Claimant women brought small claims actions, consolidated for decision, to recover the amounts they had paid to defendant Internet dating service, arguing that the service had violated the New York Dating Services Law, N.Y. Gen. Bus. Law § 394-c, and that they had received nothing in return for the large fees they had paid. The two claimants sued to recover, respectively, $1,000 and $3,790 paid under a contract for defendant's services, which offer to expand a client's social horizons primarily through posting a client's video and profile on an Internet site on which other clients can review them and thereafter, as desired, approach a selected client for actual social interaction.

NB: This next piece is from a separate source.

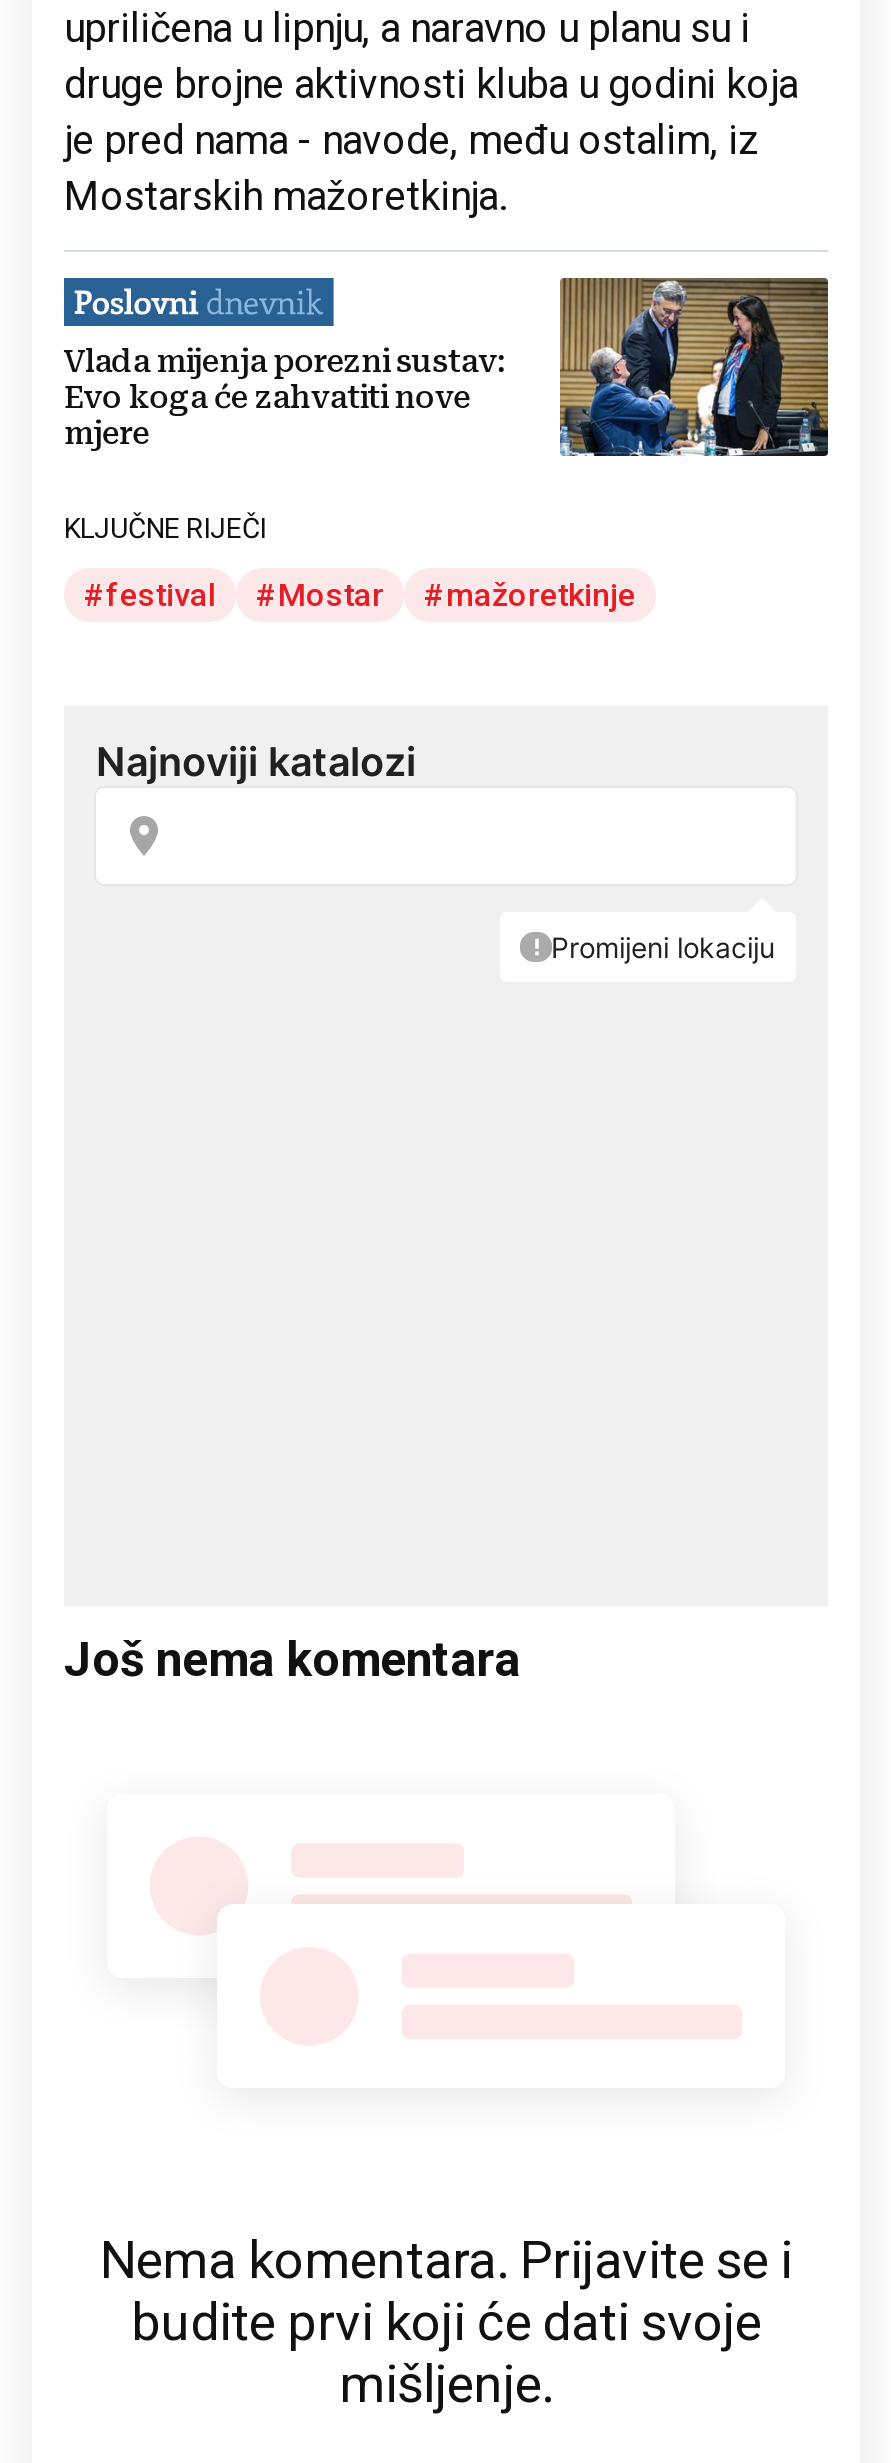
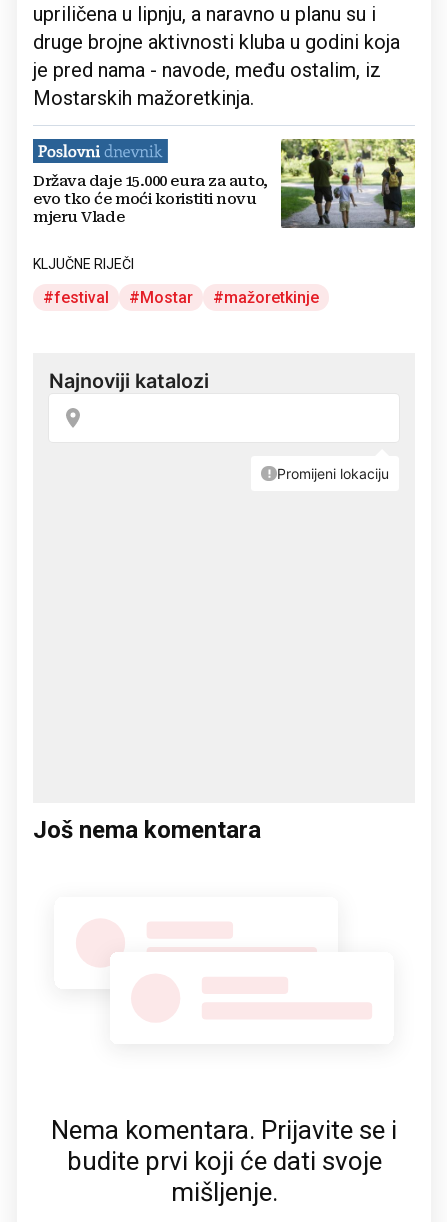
[64,276,830,456] [image] | Vlada mijenja porezni sustav: | Evo koga će zahvatiti nove | mjere -> [33,138,416,229] [image] | Država daje 15.000 eura za auto, | evo tko će moći koristiti novu | mjeru Vlade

Were defendant's written dating service contracts, whereby claimants paid for defendant's social introduction services to be conducted on the Internet without any specified number of monthly referrals, subject to the Dating Service Law?

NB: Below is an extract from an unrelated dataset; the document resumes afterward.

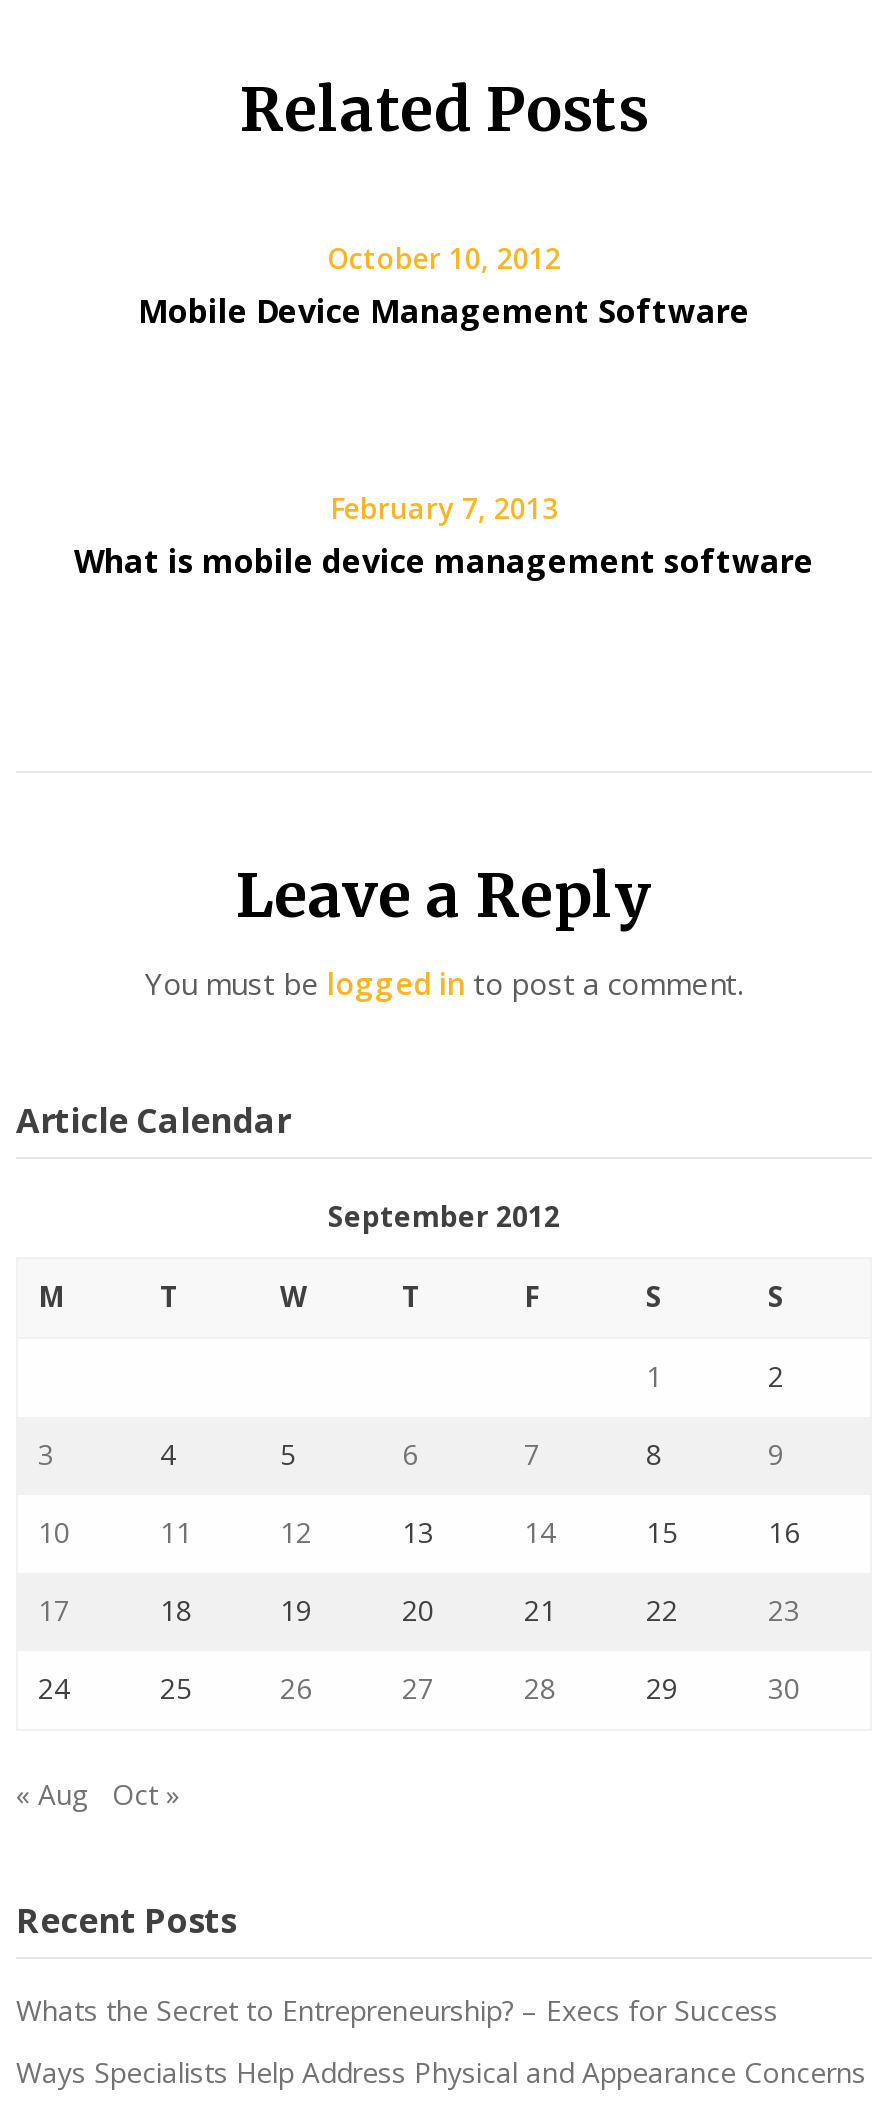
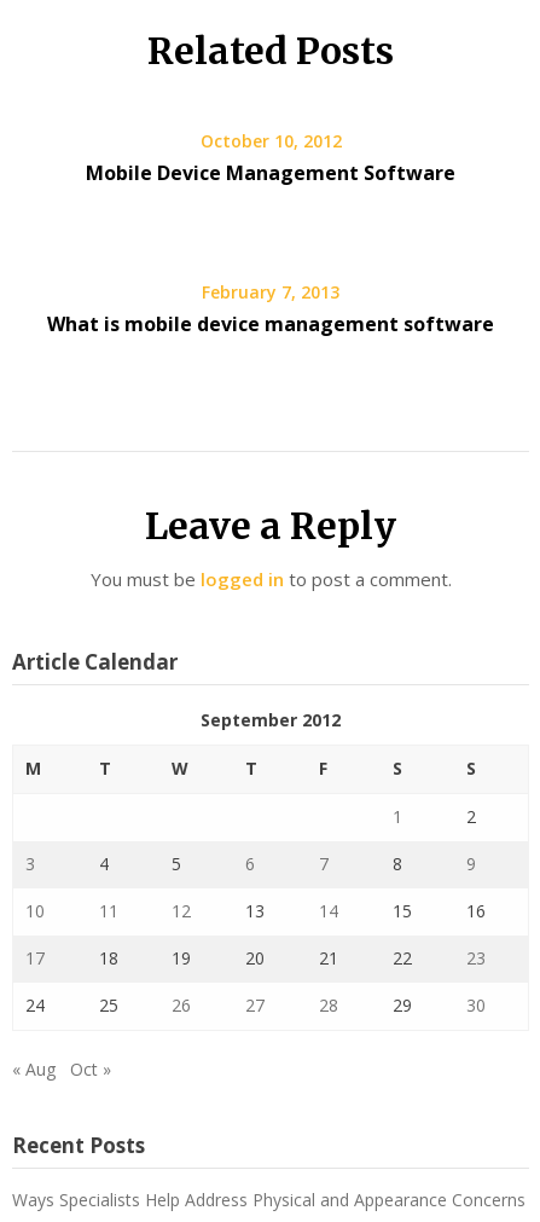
[16,1991,778,2029] Whats the Secret to Entrepreneurship? – Execs for Success -> none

The court found that even though the service did not guarantee a particular number of referrals to the women, it charged them far more than § 394-c allowed for the minimal services it did provide. Each woman paid between one and two thousand dollars. Their contracts violated § 394-c in many other ways and did not include the client's Bill of Rights, an absolutely mandated provision. The Dating Services Law authorized awards of actual damages, which the court determined, based on its assessment of the parties' relative credibility, equaled the full contract prices paid, plus interest running from the date of payment. The statute also permitted a court, in its discretion, to notify New York State's Attorney General and the city's Department of Consumer Affairs of violators. The court decided that such a notification was appropriate and announced that it would send a copy of its opinion to those offices, and awarded claimants the amounts they had paid on their contracts, plus interest from the date of payment.